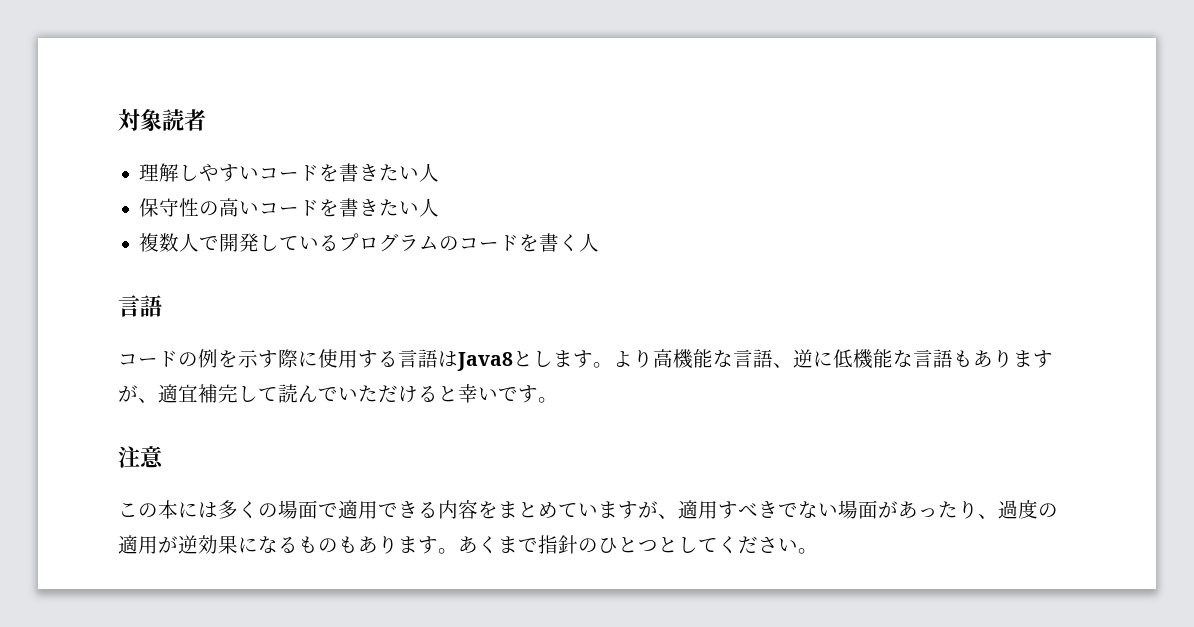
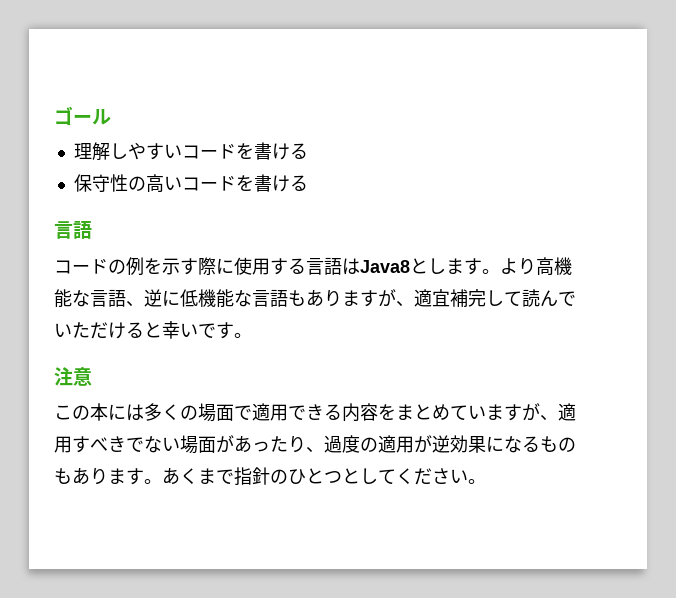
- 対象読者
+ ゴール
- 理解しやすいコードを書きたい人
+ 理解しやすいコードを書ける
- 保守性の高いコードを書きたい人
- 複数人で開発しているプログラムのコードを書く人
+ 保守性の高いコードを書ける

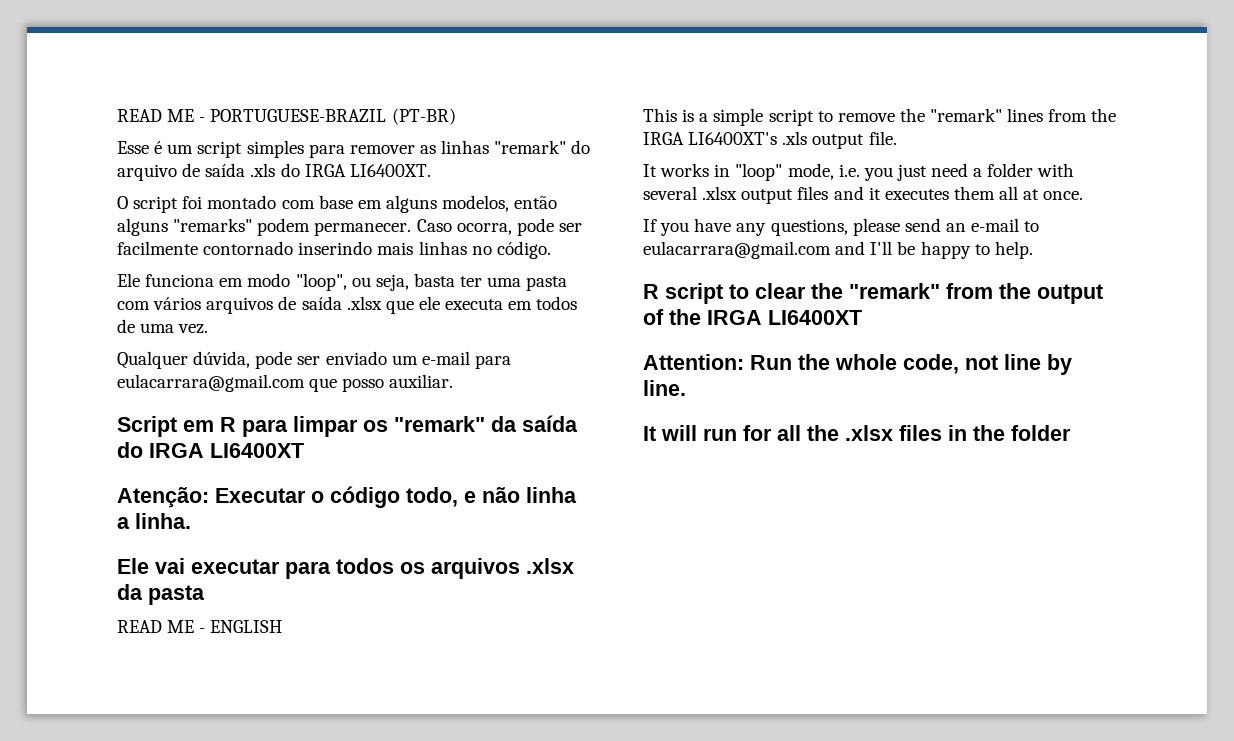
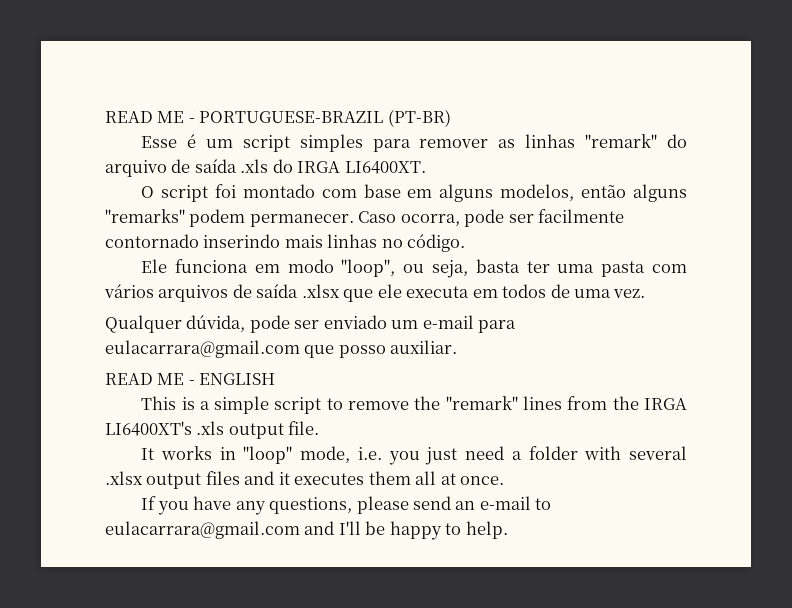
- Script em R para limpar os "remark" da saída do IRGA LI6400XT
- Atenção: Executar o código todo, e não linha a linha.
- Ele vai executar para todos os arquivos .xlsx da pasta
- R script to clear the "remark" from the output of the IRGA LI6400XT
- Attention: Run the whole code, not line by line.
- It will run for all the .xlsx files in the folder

────────────────

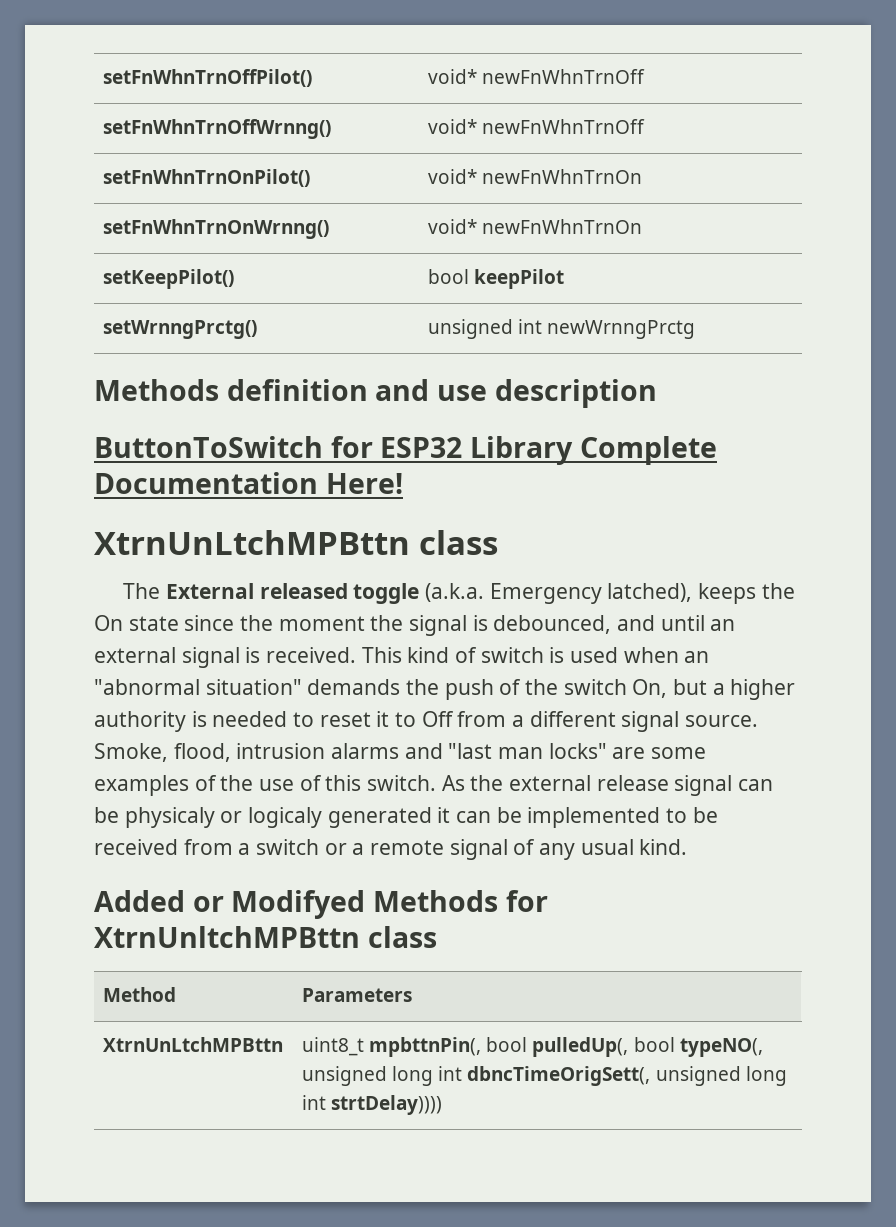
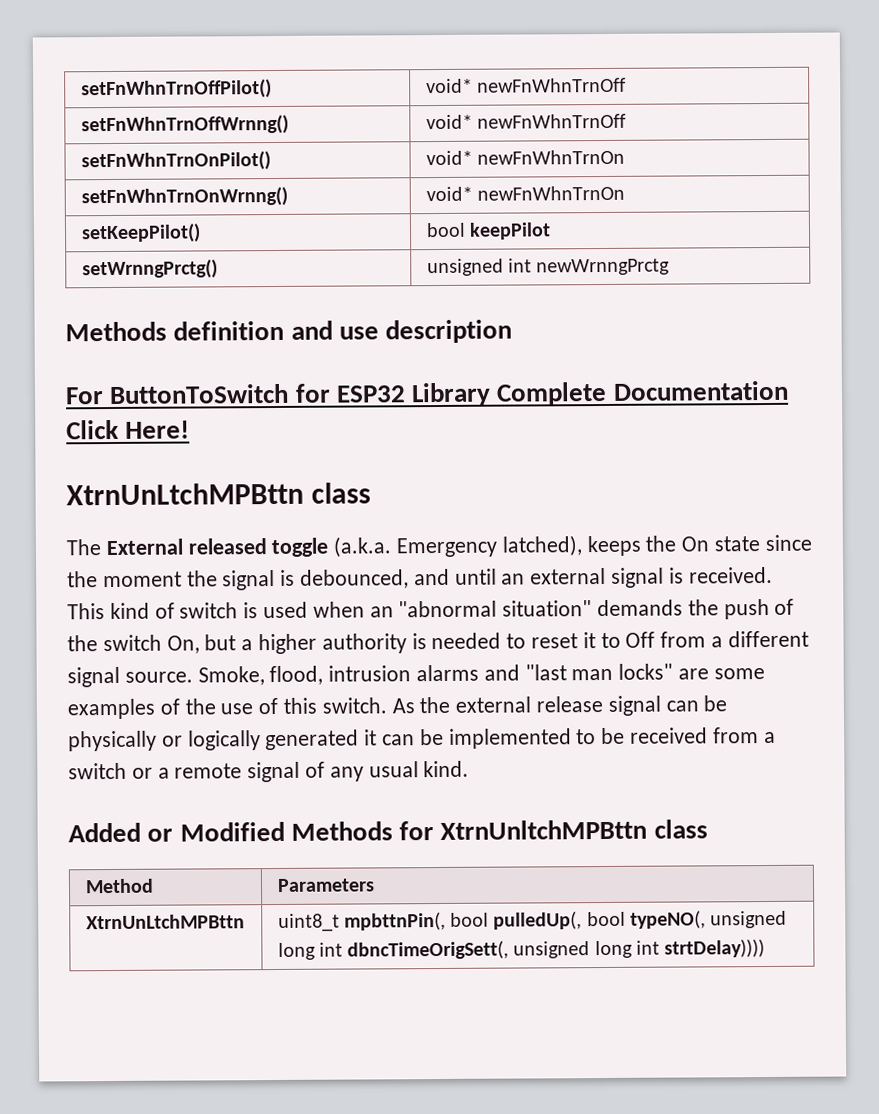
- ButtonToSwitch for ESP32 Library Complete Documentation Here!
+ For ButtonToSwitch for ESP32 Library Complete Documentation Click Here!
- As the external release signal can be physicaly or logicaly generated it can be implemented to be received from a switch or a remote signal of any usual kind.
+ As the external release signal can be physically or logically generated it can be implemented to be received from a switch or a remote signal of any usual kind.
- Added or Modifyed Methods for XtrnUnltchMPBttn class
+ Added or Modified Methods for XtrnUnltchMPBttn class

────────────────

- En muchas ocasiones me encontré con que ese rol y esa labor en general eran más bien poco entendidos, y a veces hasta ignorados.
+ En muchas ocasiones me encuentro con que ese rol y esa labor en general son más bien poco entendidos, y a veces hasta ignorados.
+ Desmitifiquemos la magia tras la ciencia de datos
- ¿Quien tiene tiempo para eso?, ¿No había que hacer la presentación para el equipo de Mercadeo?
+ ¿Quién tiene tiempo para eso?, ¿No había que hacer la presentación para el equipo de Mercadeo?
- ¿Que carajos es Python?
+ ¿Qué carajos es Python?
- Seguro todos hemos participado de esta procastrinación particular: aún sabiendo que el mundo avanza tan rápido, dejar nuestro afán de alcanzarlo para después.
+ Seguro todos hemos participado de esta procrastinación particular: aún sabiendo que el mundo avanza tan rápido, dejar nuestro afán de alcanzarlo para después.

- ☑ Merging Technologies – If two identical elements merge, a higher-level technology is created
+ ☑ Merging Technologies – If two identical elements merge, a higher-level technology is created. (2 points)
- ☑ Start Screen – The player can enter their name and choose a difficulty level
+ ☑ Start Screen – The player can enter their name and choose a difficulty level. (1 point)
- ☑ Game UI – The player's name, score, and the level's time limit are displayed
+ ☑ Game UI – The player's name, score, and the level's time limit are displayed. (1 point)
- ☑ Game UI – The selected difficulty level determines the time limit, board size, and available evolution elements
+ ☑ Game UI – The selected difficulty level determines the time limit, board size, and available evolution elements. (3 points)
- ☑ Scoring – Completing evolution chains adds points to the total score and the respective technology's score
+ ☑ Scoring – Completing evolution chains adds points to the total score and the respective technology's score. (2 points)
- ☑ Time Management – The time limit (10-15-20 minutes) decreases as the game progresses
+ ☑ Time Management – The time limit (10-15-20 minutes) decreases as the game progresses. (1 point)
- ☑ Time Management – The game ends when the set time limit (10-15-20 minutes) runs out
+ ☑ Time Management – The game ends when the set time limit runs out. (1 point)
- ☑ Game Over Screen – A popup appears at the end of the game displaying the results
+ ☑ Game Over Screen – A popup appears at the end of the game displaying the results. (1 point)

────────────────

== Exercise aim ==
From the entries, report each line that includes the word "Methods".

== Output for this exercise ==
- Added or Modifyed Methods for XtrnUnltchMPBttn class
+ Added or Modified Methods for XtrnUnltchMPBttn class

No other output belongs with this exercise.